IAALS Releases Report on Judicial Discipline

Report asks judicial discipline commissions to think about how they should look and operate

“A wholly effective system with no transparency and no public confidence will not suffice,” said a recent report on judicial discipline from the Institute for the Advancement of the American Legal System.

The report, “Recommendations for Judicial Discipline Systems,” serves as a guide for how the 51 judicial discipline commissions across the U.S. can be structured and what their best practices can look like. 


The commissions the report addresses were first imagined in the 1960s as a reaction to scandals in state judiciaries. Before the commissions’ creation, there were few formal methods for handling a judge’s misconduct, let alone any that were efficient or well designed.

IAALS’ mission has focused on general issues of accountability for the judiciary. After reports on nominating commissions, judicial selection and judicial performance evaluations — a process it created and is now used in 17 states and the District of Columbia — the organization wanted to look at the default process of how an errant judge is removed from their position.

Before beginning research for the report, IAALS pored through available literature and found no examples of work that synthesized the best practices for judicial discipline commissions.

After nine months of research, IAALS held a “convening,” as it calls it, of 19 legal professionals representing different sectors of the legal field to discuss the best practices of disciplining judges. “It’s an opportunity for a group of stakeholders to have a candid discussion about an issue. It’s very important to our process,” said Zachariah DeMeola, a manager at IAALS.

“The real thrust [of the report] is that the commissions need to be more transparent,” said IAALS Executive Director and former Colorado Supreme Court Justice Rebecca Kourlis. “They need to explain their procedures better.” 

There were 15 recommendations in the report. A selection of them includes how to be impartial when investigating and adjudicating, what sanctions are appropriate and when, how to manage complaints against judges and how to share discipline orders with the public.

To be impartial around investigating and adjudicating, commissions can have a two-body structure where investigators are separated from adjudicators. Some at the IAALS meeting felt this would be unnecessarily expensive and make the process take too long.

The types of sanctions at a commission’s disposal are left to that commission’s discretion. The report encourages using remedies that fit the offense and not to overuse private remedies where the consequences aren’t shared with the public. A few states limit the commissions from being able to remove or suspend judges. The report suggests the state government reconsider that limitation.

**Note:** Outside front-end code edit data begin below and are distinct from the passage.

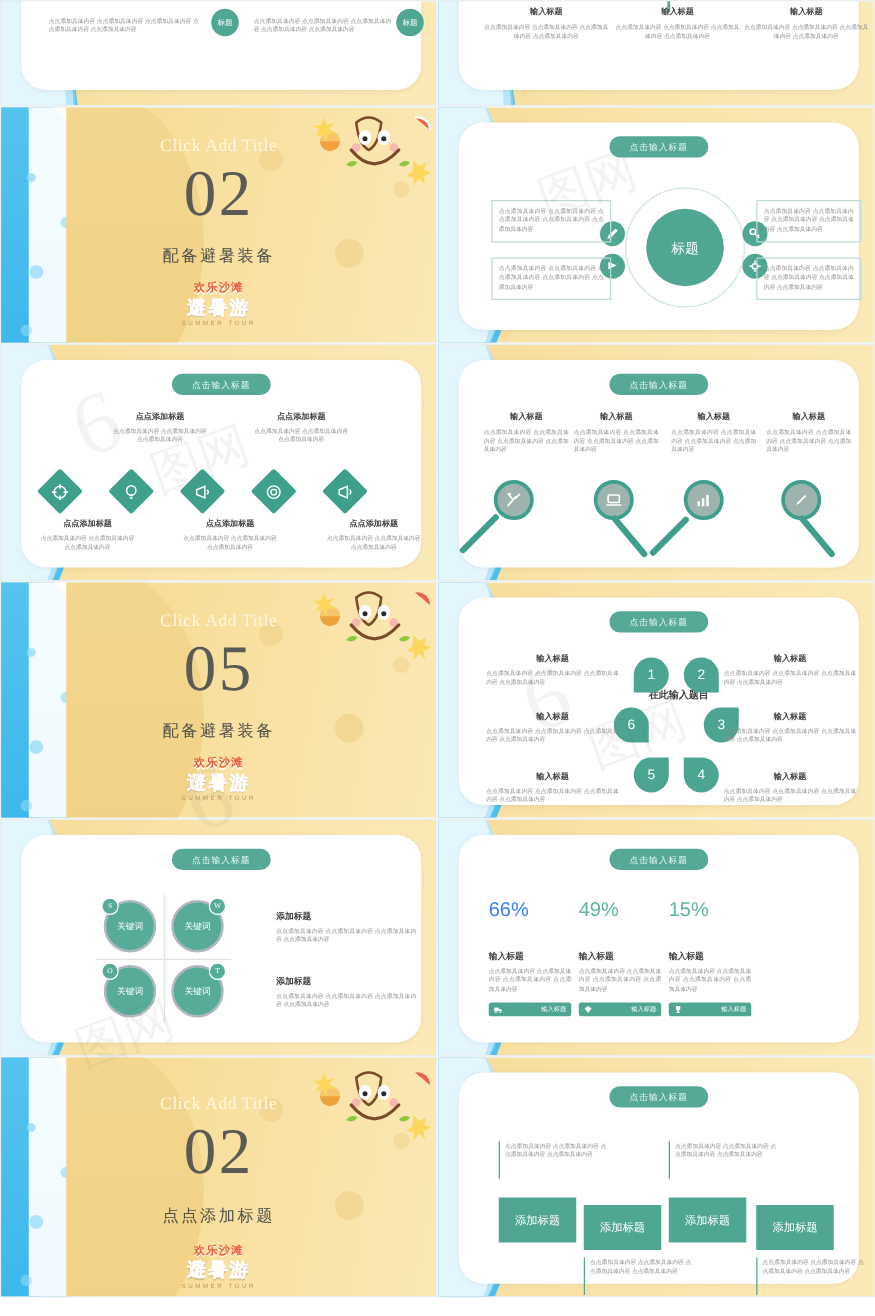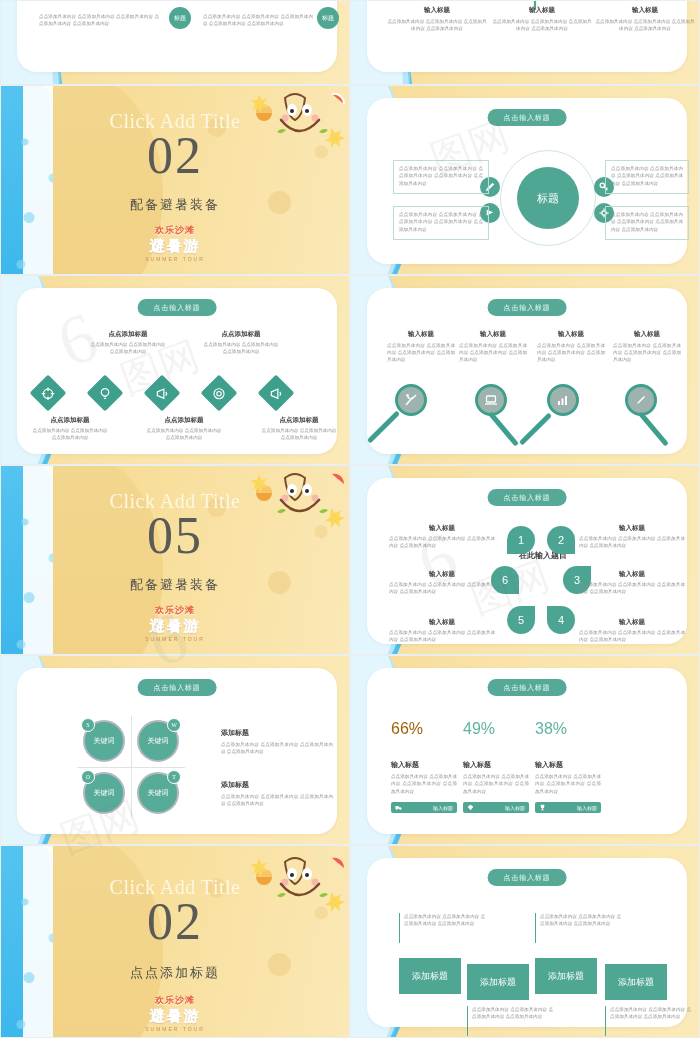--- a/index.html
+++ b/index.html
@@ -47,7 +47,7 @@
       background:linear-gradient(180deg,#f3d78f,#f1d184); border-radius:0 80% 70% 0/0 50% 50% 0; }
 
   .sec-title { position:absolute; left:0; right:0; top:24px; text-align:center;
-      font-family:"Liberation Serif", serif; font-size:20px; color:#fff7e2; letter-spacing:.5px; }
+      font-family:"Liberation Serif", serif; font-size:14px; color:#fff7e2; letter-spacing:.5px; }
   .sec-num   { position:absolute; left:0; right:0; top:40px; text-align:center;
       font-family:"Liberation Serif", serif; font-size:52px; color:#5a5a56; letter-spacing:2px; }
   .sec-sub   { position:absolute; left:0; right:0; top:110px; text-align:center;

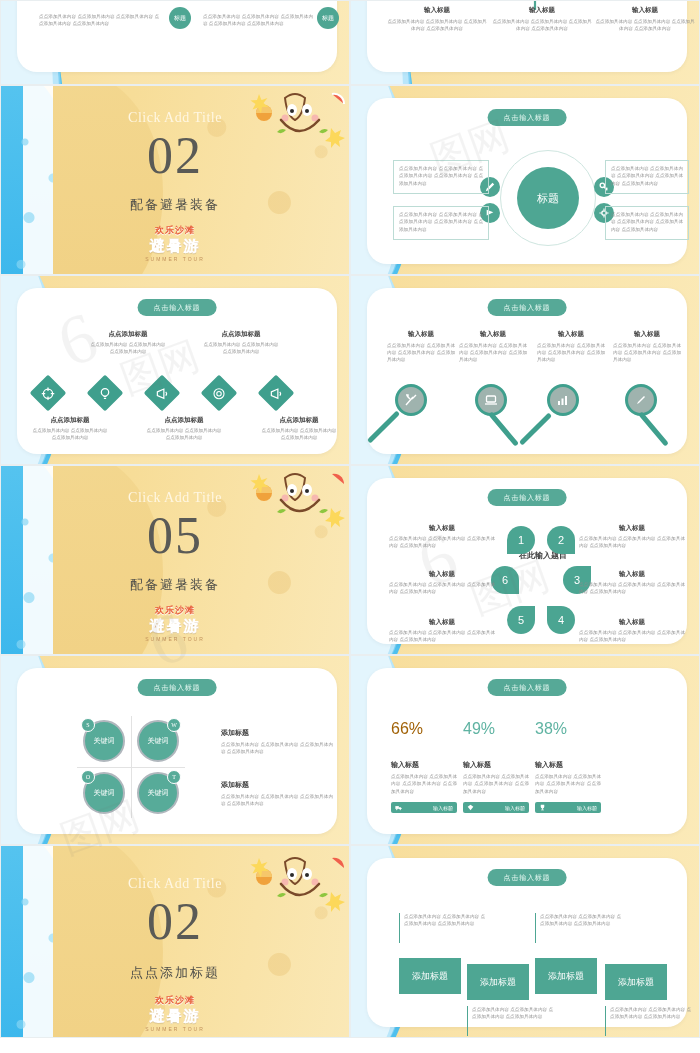--- a/index.html
+++ b/index.html
@@ -541,7 +541,7 @@
         <div class="pill">点击输入标题</div>
 
         <div style="position:absolute;left:24px;top:52px;width:66px;">
-          <div style="font-size:16px;color:#a16207;">66%</div>
+          <div style="font-size:16px;color:#3b82f6;">66%</div>
           <div style="font-size:7px;font-weight:bold;color:#3f3f3f;margin-top:22px;">输入标题</div>
           <div class="p-sm" style="margin-top:3px;">点点添加具体内容 点点添加具体内容 点点添加具体内容 点点添加具体内容</div>
           <div class="btn-teal" style="margin-top:7px;">

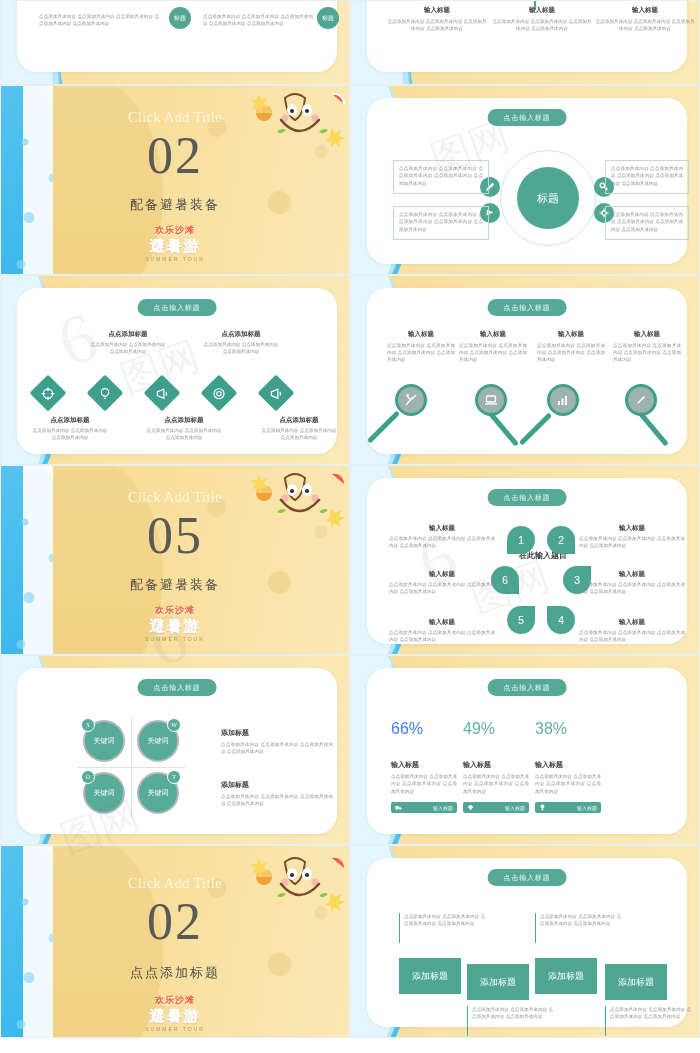--- a/index.html
+++ b/index.html
@@ -568,7 +568,7 @@
         </div>
 
         <div style="position:absolute;left:168px;top:52px;width:66px;">
-          <div style="font-size:16px;color:#5fb3a2;">38%</div>
+          <div style="font-size:16px;color:#5fb3a2;">15%</div>
           <div style="font-size:7px;font-weight:bold;color:#3f3f3f;margin-top:22px;">输入标题</div>
           <div class="p-sm" style="margin-top:3px;">点点添加具体内容 点点添加具体内容 点点添加具体内容 点点添加具体内容</div>
           <div class="btn-teal" style="margin-top:7px;">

The report says complaints against judges should be received openly with forms online with instructions in multiple languages. Requirements like notarization should be removed. States with this practice already in place note that the increase in filings is outweighed by the legibility and comprehensiveness of information in complaints as well as the reduced processing costs in dealing with less paper. Anonymous complaints are beneficial for court employees or attorneys who fear career-ending responses from judges they submitted complaints against. The report even includes that commissions shouldn’t have to wait for complaints if they find evidence of a judge’s misconduct.

In sharing results of disciplinary hearings with the public, about half of state commissions post online at least some orders from the commission or state supreme court. IAALS recommends that orders should have filtering functions when orders are posted online so that interested people don’t have to parse through orders only organized by date, case number or name of judge. 

“I think as a guiding document it’s useful because it does identify those areas where state or commissioners really need to understand what is the best process for their context,” said DeMeola.

The report goes out of its way to specify that misconduct from a judge can include sexual misconduct. This is because of the #MeToo movement. “The concerns regarding MeToo sexual harassment began to bubble up and that was certainly an issue that was on our minds both in the course of the meeting and in the course of preparation of the recommendations,” Kourlis said.

She only sees change coming incrementally and hopes that state commissions they sent the report to will use it to innovate and improve their practices. She said that this project is part of a broader national effort to make judicial behavior more centered around citizens and litigants so trust in the judiciary can be developed.